At present, Indonesia bans adultery but not premarital sex.
Much of criminal code can be traced back to colonial rule by Netherlands
"This has been 59 years in waiting," Edward Omar Sharif, Deputy Minister for Law and Human Rights, said.
Under the bill, sex outside of marriage is punishable by one year in prison and couples who live together out of wedlock could face six months in jail.
However, for police to be able to open a criminal probe into such acts, a family member should file a complaint.
From the time Indonesia declared independence from the Dutch, the revision of the criminal code has been a matter of discussion in the Southeast Asian nation.
"The old code belongs to Dutch heritage... and is no longer relevant now," Bambang Wuryanto, head of the parliamentary commission in charge of revising the code, told lawmakers.
The contentious new laws will apply to Indonesians and foreigners alike.
Possible prison time for insulting state, fomenting unrest, spreading fake news
They also include a ban on insulting the president or state institutions and expressing views deemed to be counter to state ideology.
The bill also calls for a maximum jail time of three years for anyone who "attacks the dignity" of the president or vice president.
Any person insulting the government could be punished with up to 18 months in prison. If the offense leads to social unrest the jail term could stretch to three years.
Spreading "fake news" could hold a punishment of up to to six years in prison.

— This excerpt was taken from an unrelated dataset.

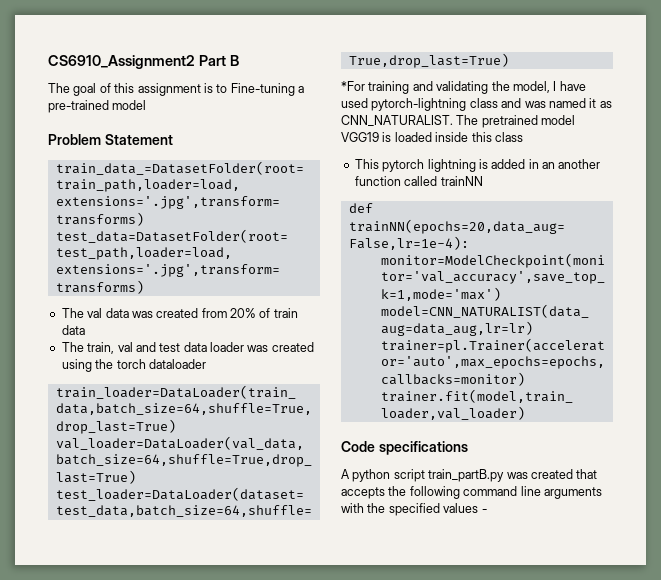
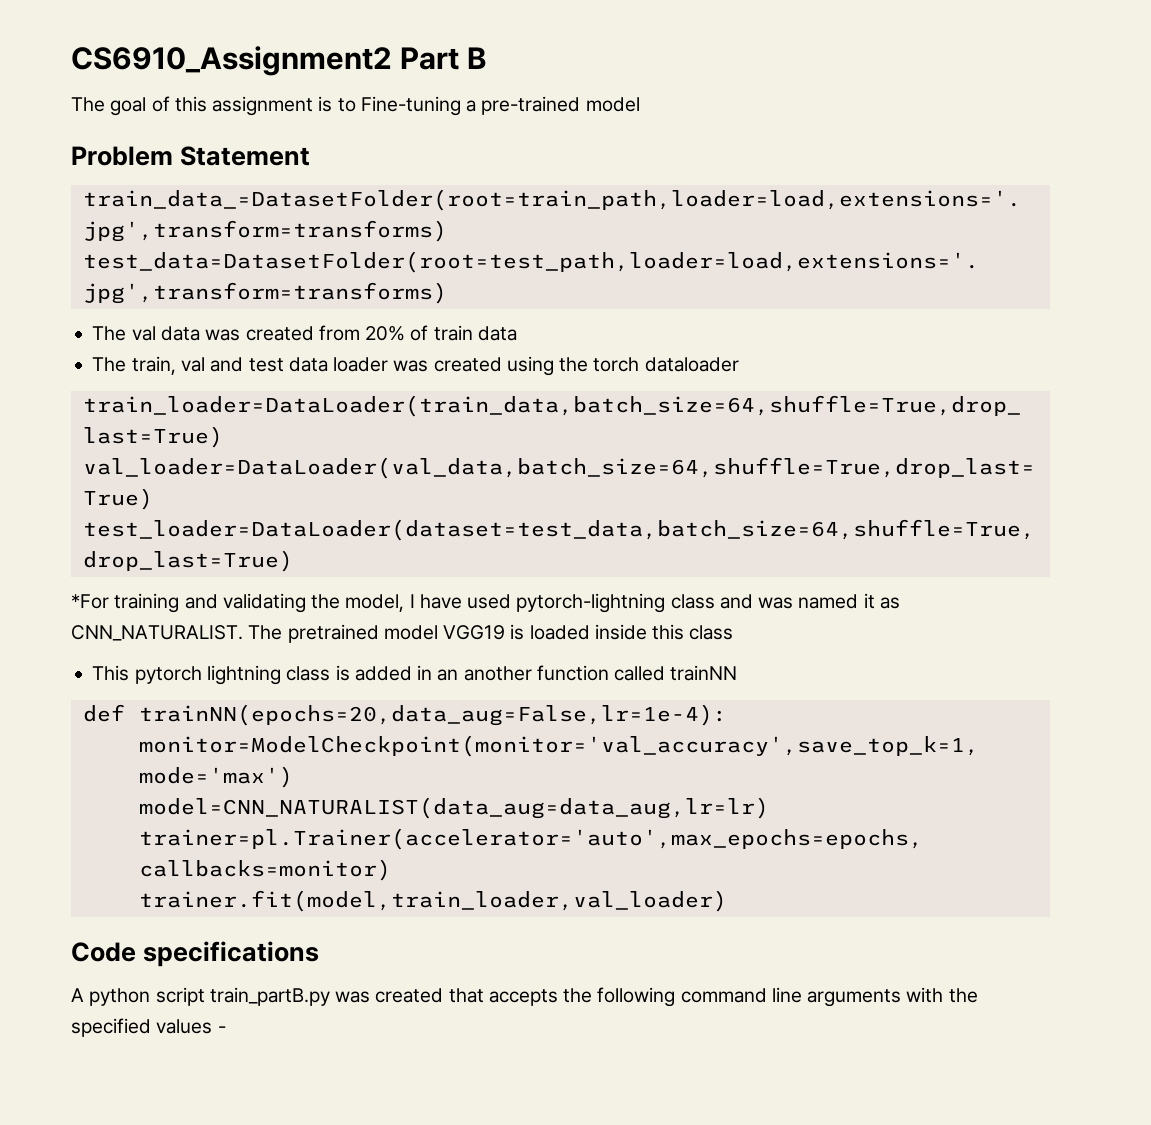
- This pytorch lightning is added in an another function called trainNN
+ This pytorch lightning class is added in an another function called trainNN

On Monday, hundreds of Indonesians protested in several cities, demanding that the bill be scrapped.
Meanwhile, rights groups have denounced the legislation as morality policing and activists see it as a clampdown on civil and political freedoms.
Rights groups concerned
Indonesia’s population is predominantly Muslim but the nation's recognized religions also include Protestantism, Catholicism, Hinduism, Buddhism and Confucianism.
While most Muslims practice a moderate version of Islam, there has been a rise in religious conservatism in recent years, which has also made its way into politics.
Blasphemy, the purported notion of insulting a religion or its central tenets, is already outlawed in Indonesia. The law can apply to all six of the country's recognized religions, and Human Rights Watch says Indonesia has used the law more aggressively in recent years. It can carry a five-year prison sentence.
Rights groups have said that the proposals in the bill highlight a growing shift towards fundamentalism in Indonesia, which has secularism enshrined in its constitution.
There are also concerns that these rules could have a major impact on the LGBTQ community in the country, where same-sex marriage is illegal.
Homosexuality is not illegal in Indonesia, barring the semi-autonomous Aceh province, but is generally considered taboo.
Stringent religion-based laws on relationships and sex are already there in some parts of Indonesia.
In sharia-ruled Aceh, public floggings have taken place for homosexuality and adultery.